I cannot answer your question directly, but I have a brush pile that has several dozen fresh water mussel shells next to it and the animals are always messing with them. I rake them into the pile and the animals pull them out in a few days. They have been there for about 10 years, so surely the organic material is gone by now. I don't know if it is raccoons or deer as we have plenty of both. Mike


----------



## BrucherT (Nov 5, 2021)

orchid527 said:


> Ken
> 
> I cannot answer your question directly, but I have a brush pile that has several dozen fresh water mussel shells next to it and the animals are always messing with them. I rake them into the pile and the animals pull them out in a few days. They have been there for about 10 years, so surely the organic material is gone by now. I don't know if it is raccoons or deer as we have plenty of both. Mike


For the same reason the woods are not overrun with deer antlers and bones; they get consumed rather quickly by animals looking to add calcium, magnesium and trace salts.


----------



## ScientistKen (Nov 6, 2021)

Thanks Mike and BrucherT. I will avoid using it with the orchids I take outside.


----------



## Tom-DE (Nov 6, 2021)

Ken, I don't think you will have a problem with the chicken grits/crushed oyster shell. I used them in the mix for some of my plants and I put my plants out at the edge of the woods for the warmer months, I had never had any problem...

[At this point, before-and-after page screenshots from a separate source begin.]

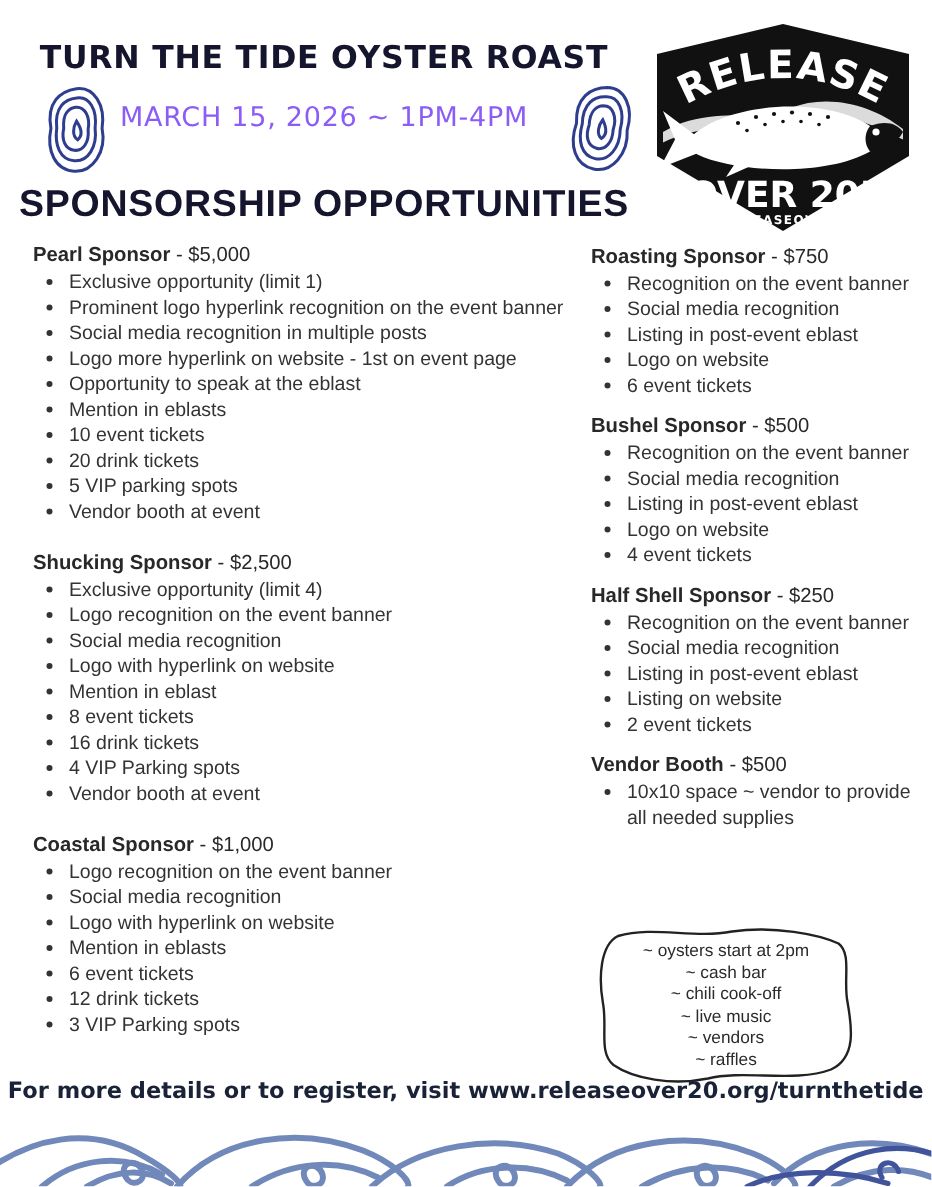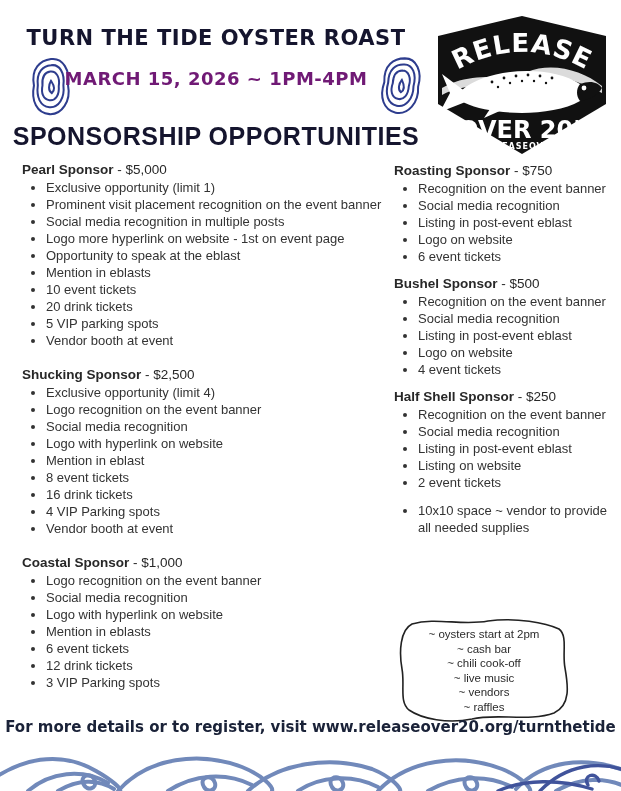--- a/index.html
+++ b/index.html
@@ -9,21 +9,21 @@
   }
   
   .hdr-title{
     position:absolute;left:0;top:26px;width:432px;text-align:center;
     font-family:"DejaVu Sans","Liberation Sans",sans-serif;
     font-weight:900;font-size:21px;letter-spacing:.5px;color:#15152e;
   }
   .hdr-date{
     position:absolute;left:60px;top:68px;width:312px;text-align:center;
     font-family:"DejaVu Sans","Liberation Sans",sans-serif;
-    font-weight:700;font-size:18px;letter-spacing:.5px;color:#701a75;
+    font-weight:400;font-size:18px;letter-spacing:.5px;color:#8b5cf6;
   }
   .hdr-sub{
     position:absolute;left:0;top:122px;width:432px;text-align:center;
     font-family:Liberation Sans, sans-serif;
     font-weight:900;font-size:25px;letter-spacing:.5px;color:#15152e;
   }
   .oyster{position:absolute;width:50px;height:62px;}
   .oyster-left{left:26px;top:56px;}
   .oyster-right{left:376px;top:55px;transform:rotate(8deg);}
   .logo-wrap{position:absolute;left:432px;top:8px;width:180px;height:150px;}
@@ -115,21 +115,21 @@
     <text x="90" y="130" text-anchor="middle" font-family="DejaVu Sans, Liberation Sans, sans-serif" font-weight="bold" font-size="24" fill="#ffffff">OVER 20"</text>
     <text x="90" y="141" text-anchor="middle" font-family="DejaVu Sans, Liberation Sans, sans-serif" font-weight="bold" font-size="8" letter-spacing="1" fill="#ffffff">@RELEASEOVER20</text>
   </svg>
 </div>
 
 <div id="left-col" class="col col-left">
     <div class="section">
       <div class="sec-head"><span class="sec-title">Pearl Sponsor</span><span class="sec-price"> - $5,000</span></div>
       <ul>
         <li>Exclusive opportunity (limit 1)</li>
-        <li>Prominent visit placement recognition on the event banner</li>
+        <li>Prominent logo hyperlink recognition on the event banner</li>
         <li>Social media recognition in multiple posts</li>
         <li>Logo more hyperlink on website - 1st on event page</li>
         <li>Opportunity to speak at the eblast</li>
         <li>Mention in eblasts</li>
         <li>10 event tickets</li>
         <li>20 drink tickets</li>
         <li>5 VIP parking spots</li>
         <li>Vendor booth at event</li>
       </ul>
     </div>
@@ -185,20 +185,21 @@
       <div class="sec-head"><span class="sec-title">Half Shell Sponsor</span><span class="sec-price"> - $250</span></div>
       <ul>
         <li>Recognition on the event banner</li>
         <li>Social media recognition</li>
         <li>Listing in post-event eblast</li>
         <li>Listing on website</li>
         <li>2 event tickets</li>
       </ul>
     </div>
     <div class="section">
+      <div class="sec-head"><span class="sec-title">Vendor Booth</span><span class="sec-price"> - $500</span></div>
       <ul>
         <li>10x10 space ~ vendor to provide all needed supplies</li>
       </ul>
     </div>
   </div>
 
 <div class="notes-box">
   <svg class="notes-border" viewBox="0 0 176 108" preserveAspectRatio="none">
     <path d="M16,9 C40,2 66,11 92,6 C120,2 150,8 163,14 C172,21 166,38 169,53 C172,70 175,90 158,98 C134,107 100,98 76,104 C52,109 26,104 13,95 C3,87 9,70 6,54 C3,37 4,15 16,9 Z" fill="none" stroke="#222222" stroke-width="1.6"></path>
   </svg>

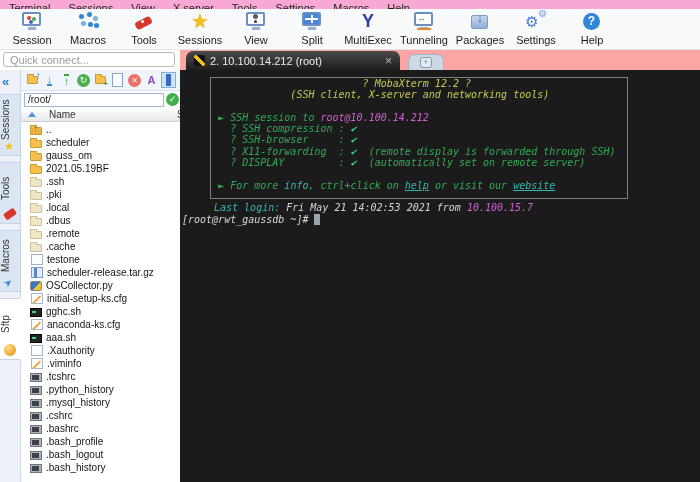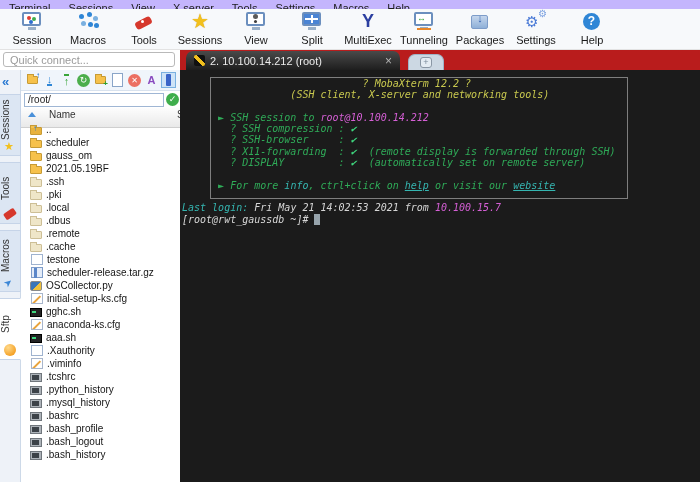--- a/index.html
+++ b/index.html
@@ -1,21 +1,21 @@
 <!DOCTYPE html>
 <html><head>
 <meta charset="utf-8">
 <style>
   * { margin:0; padding:0; box-sizing:border-box; }
   html,body { width:700px; height:482px; overflow:hidden; }
   body { font-family:"Liberation Sans",sans-serif; background:#fff; position:relative; }
   #app { position:absolute; inset:0; width:700px; height:482px; background:#f3f3f3; }
 
   
-  #menubar { position:absolute; top:0; left:0; right:0; height:9px; background:#c4b5fd; overflow:hidden; }
+  #menubar { position:absolute; top:0; left:0; right:0; height:9px; background:#f9a8d4; overflow:hidden; }
   .menu-item { display:inline-block; font-size:11px; line-height:11px; color:#1c1c1c; padding:0 9px 0 9px; transform:translateY(-2px); cursor:default; }
 
   
   #toolbar { position:absolute; top:9px; left:0; right:0; height:41px; background:#f7f9fb; border-bottom:1px solid #e3e3e3; display:flex; align-items:flex-start; padding:2px 0 0 4px; }
   .tb-item { width:56px; text-align:center; cursor:pointer; }
   .tb-item .lbl { display:block; font-size:11px; color:#1a1a1a; margin-top:1px; white-space:nowrap; }
   .tbi { position:relative; display:block; width:26px; height:22px; margin:0 auto; }
   .mon { position:absolute; left:3px; top:1px; width:19px; height:14px; border:2px solid #6b8fbe; border-radius:2px; background:#fff; }
   .mon-base { position:absolute; left:9px; top:16px; width:8px; height:3px; background:#9ab0c8; }
   .tbi-session .dots { position:absolute; left:8px; top:5px; width:4px; height:4px; border-radius:50%; background:#e03c31; box-shadow:5px 1px 0 #3fae4c, 2px 4px 0 #2f6fd0; }
@@ -33,21 +33,21 @@
   .tbi-settings::before { content:"\2699"; position:absolute; left:2px; top:2px; font-size:15px; color:#4a7ad6; }
   .tbi-settings::after { content:"\2699"; position:absolute; right:2px; top:-3px; font-size:10px; color:#7aa0e0; }
   .tbi-help::before { content:"?"; position:absolute; left:4px; top:2px; width:17px; height:17px; border-radius:50%; background:#2f86d6; color:#fff; font-weight:bold; font-size:12px; line-height:17px; text-align:center; }
 
   
   #quickbar { position:absolute; top:50px; left:0; right:0; height:20px; background:#fff; }
   #quick-input { position:absolute; left:3px; top:2px; width:172px; height:15px; border:1px solid #b9b9b9; border-radius:3px; font-size:11px; color:#555; padding:0 6px; font-family:"Liberation Sans",sans-serif; }
   #quick-input::placeholder { color:#9a9a9a; }
 
   
-  #tabbar { position:absolute; left:180px; top:50px; right:0; height:20px; background:#b91c1c; }
+  #tabbar { position:absolute; left:180px; top:50px; right:0; height:20px; background:#fca5a5; }
   #tab-active { position:absolute; left:6px; top:1px; width:214px; height:19px; background:linear-gradient(#4a4a4a,#1e1e1e); border-radius:7px 7px 0 0; color:#ececec; font-size:11px; display:flex; align-items:center; padding:0 8px; gap:5px; cursor:pointer; }
   .tab-icon { width:11px; height:11px; flex:0 0 11px; background:#101010; border-radius:2px; background-image:linear-gradient(45deg,transparent 38%,#f2c01d 38%,#f2c01d 62%,transparent 62%); }
   .tab-title { white-space:nowrap; overflow:hidden; }
   .tab-close { margin-left:auto; color:#b4b4b4; font-size:12px; line-height:12px; cursor:pointer; }
   #tab-new { position:absolute; left:228px; top:4px; width:36px; height:16px; background:#ccd8e3; border:1px solid #9fb4c8; border-bottom:none; border-radius:7px 7px 0 0; display:flex; align-items:center; justify-content:center; cursor:pointer; }
   #tab-new .plus { font-size:9px; line-height:9px; color:#7d8d9d; border:1px solid #8a97a5; border-radius:3px; padding:0 2px; background:#e4ecf3; }
 
   
   #sidebar { position:absolute; left:0; top:70px; width:21px; bottom:0; background:#eef2f8; border-right:1px solid #cdd9e8; }
   #collapse { position:absolute; left:2px; top:4px; font-size:13px; font-weight:bold; color:#2a7ad2; cursor:pointer; }
@@ -74,21 +74,21 @@
   .si-newfolder .plus { position:absolute; bottom:0px; right:0px; font-size:8px; font-weight:bold; color:#2f9e2f; }
   .si-newfile::before { content:""; width:9px; height:12px; background:#fff; border:1px solid #8aa5c8; }
   .si-delete::before { content:"\2715"; width:13px; height:13px; border-radius:50%; background:#ec7063; color:#fff; font-size:8px; line-height:13px; text-align:center; }
   .si-rename::before { content:"A"; color:#8a4bbf; font-weight:bold; font-size:11px; }
   .si-bar::before { content:""; width:5px; height:12px; background:#3a64c8; border-radius:1px; }
 
   #sftp-pathrow { height:17px; display:flex; align-items:center; padding:1px 3px; gap:2px; }
   #sftp-path { flex:1; height:14px; border:1px solid #9fb6d4; font-size:10px; color:#222; padding:0 3px; font-family:"Liberation Sans",sans-serif; }
   #path-ok { width:13px; height:13px; border-radius:50%; background:#3fae4c; color:#fff; font-size:9px; line-height:13px; text-align:center; cursor:pointer; flex:0 0 13px; }
 
-  #sftp-header { position:relative; height:20px; background:linear-gradient(#fdfdfd,#e9e9e9); border-bottom:1px solid #cfcfcf; font-size:10px; color:#333; }
+  #sftp-header { position:relative; height:14px; background:linear-gradient(#fdfdfd,#e9e9e9); border-bottom:1px solid #cfcfcf; font-size:10px; color:#333; }
   .sort-arrow { position:absolute; left:7px; top:4px; width:0; height:0; border-left:4px solid transparent; border-right:4px solid transparent; border-bottom:5px solid #4a90d9; }
   .col-name { position:absolute; left:28px; top:1px; }
   .col-size { position:absolute; right:-6px; top:1px; }
 
   #file-list { position:absolute; top:53px; left:0; right:0; bottom:0; overflow:hidden; }
   .file-row { height:13px; display:flex; align-items:center; padding-left:9px; gap:4px; font-size:10px; color:#141414; cursor:default; white-space:nowrap; }
   .ficon { position:relative; flex:0 0 12px; width:12px; height:10px; }
   .ficon.folder, .ficon.folder-up { width:11px; height:8px; margin-top:2px; background:#f6c14b; border:1px solid #c79b35; border-radius:1px; }
   .ficon.folder::before, .ficon.folder-up::before { content:""; position:absolute; top:-3px; left:-1px; width:5px; height:2px; background:#f6c14b; border:1px solid #c79b35; border-bottom:none; }
   .ficon.folder-up { background:#e8b23c; }
@@ -110,21 +110,21 @@
   #terminal { position:absolute; left:180px; top:70px; right:0; bottom:0; background:#1b1b1b; cursor:text; }
   #banner-box { position:absolute; left:30px; top:7px; width:418px; height:122px; border:1px solid #7e7e7e; pointer-events:none; }
   #term-pre { position:absolute; left:2px; top:8px; font-family:"DejaVu Sans Mono",monospace; font-size:10px; line-height:11.3px; white-space:pre; }
   .tline { height:11.3px;font-style:italic; }
   .y { color:#c9c94f; }
   .g { color:#2fab58;margin-top:18px; }
   .m { color:#d55fd5; }
   .c { color:#35b5b0; }
   .l { color:#35b5b0; text-decoration:underline; }
   .w { color:#d6d6d6; }
-  .t { color:#35b5b0; }
+  .t { color:#35b5b0;margin-left:32px; }
   .k { color:#3fd97f; }
   .cursor { background:#97a4ac; color:#97a4ac; }
 </style>
 </head>
 <body>
 
 <div id="app">
 
   <div id="menubar"><span class="menu-item">Terminal</span><span class="menu-item">Sessions</span><span class="menu-item">View</span><span class="menu-item">X server</span><span class="menu-item">Tools</span><span class="menu-item">Settings</span><span class="menu-item">Macros</span><span class="menu-item">Help</span></div>
 
@@ -345,20 +345,24 @@
         <div class="file-row">
           <span class="ficon file-script-gray"></span>
           <span class="fname">.python_history</span>
         </div>
         <div class="file-row">
           <span class="ficon file-script-gray"></span>
           <span class="fname">.mysql_history</span>
         </div>
         <div class="file-row">
           <span class="ficon file-script-gray"></span>
+          <span class="fname">.cshrc</span>
+        </div>
+        <div class="file-row">
+          <span class="ficon file-script-gray"></span>
           <span class="fname">.bashrc</span>
         </div>
         <div class="file-row">
           <span class="ficon file-script-gray"></span>
           <span class="fname">.bash_profile</span>
         </div>
         <div class="file-row">
           <span class="ficon file-script-gray"></span>
           <span class="fname">.bash_logout</span>
         </div>

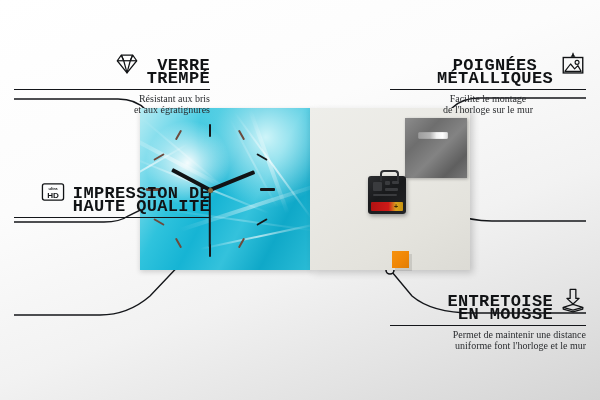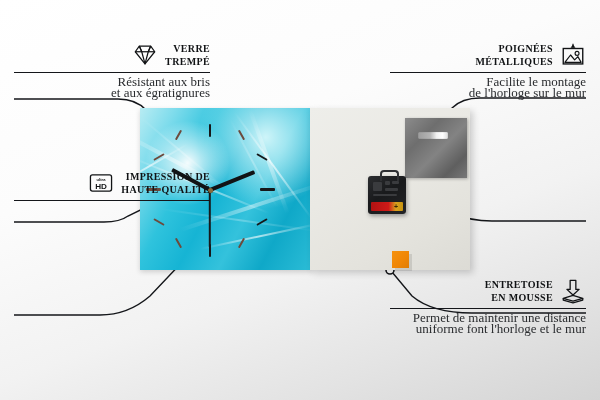--- a/index.html
+++ b/index.html
@@ -178,38 +178,39 @@
 
   .feature-head {
     display: flex;
     align-items: center;
     gap: 7px;
   }
   .feature-left .feature-head  { justify-content: flex-end; }
   .feature-right .feature-head { justify-content: flex-start; }
 
   .feature-title {
-    font-family: Liberation Serif, serif;
+    font-family: Liberation Mono, monospace;
     font-weight: bold;
-    font-size: 10px;
+    font-size: 17px;
     line-height: 13px;
     letter-spacing: 0.35px;
     color: #111315;
     white-space: pre-line;
+    margin-top: 17px;
   }
   .feature-rule {
     height: 1px;
     background: #14161a;
     margin-top: 4px;
     margin-bottom: 4px;
     width: 100%;
   }
   .feature-desc {
     font-family: "Liberation Serif", serif;
-    font-size: 13px;
+    font-size: 10px;
     line-height: 10.5px;
     color: #2a2c2f;
     white-space: pre-line;
   }
 
   .feature-icon {
     width: 26px;
     height: 26px;
     flex: 0 0 26px;
     display: block;
@@ -326,21 +327,21 @@
         <text x="16" y="14" text-anchor="middle" font-family="Liberation Sans, sans-serif" font-size="5" font-weight="bold" fill="#111315">ultra</text>
         <text x="16" y="23.5" text-anchor="middle" font-family="Liberation Sans, sans-serif" font-size="10" font-weight="bold" fill="#111315">HD</text>
       </svg>
       <div class="feature-title">IMPRESSION DE
 HAUTE QUALITÉ</div>
     </div>
     <div class="feature-rule"></div>
   </div>
 
 
-  <div class="feature feature-right" style="left:390px; top:42px; text-align:right;">
+  <div class="feature feature-right" style="left:390px; top:42px; text-align:center;">
     <div class="feature-head" style="justify-content:flex-end;">
       <div class="feature-title">POIGNÉES
 MÉTALLIQUES</div>
       <svg class="feature-icon" viewBox="0 0 32 32">
         <path d="M16 2 L16 7" stroke="#111315" stroke-width="1.4"></path>
         <path d="M13 7 L16 3.2 L19 7 Z" fill="#111315"></path>
         <rect x="4" y="8" width="24" height="19" fill="none" stroke="#111315" stroke-width="1.7"></rect>
         <circle cx="21" cy="14" r="2.4" fill="none" stroke="#111315" stroke-width="1.4"></circle>
         <path d="M6 25 L13 16 L18 22 L22 18 L26 25 Z" fill="none" stroke="#111315" stroke-width="1.5" stroke-linejoin="round"></path>
       </svg>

edit: ps, My plants were sitting on a growing table, 3 feet off the ground.


----------



## skirincich (Nov 7, 2021)

Unlike fresh water mussels, or bones or antlers in the wild, I believe that ground oyster shells sold for chickens are processed under high heat to burn away any organic material. I doubt it will attract animals unless they crave calcium.


----------



## BrucherT (Nov 7, 2021)

skirincich said:


> Unlike fresh water mussels, or bones or antlers in the wild, I believe that ground oyster shells sold for chickens are processed under high heat to burn away any organic material. I doubt it will attract animals unless they crave calcium.


I hear you but animals often crave calcium and magnesium.


----------



## cnycharles (Nov 8, 2021)

Definitely never use blood meal in any planting outdoors where you don’t want to attract raccoons


----------



## ScientistKen (Nov 11, 2021)

cnycharles said:


> Definitely never use blood meal in any planting outdoors where you don’t want to attract raccoons


I've also seen Raccoons also go after some potting mixes with time release fertilizer in it. I think they smell the gelatin that encapsulates the fertilizer or maybe it has fish emulsion in it.


----------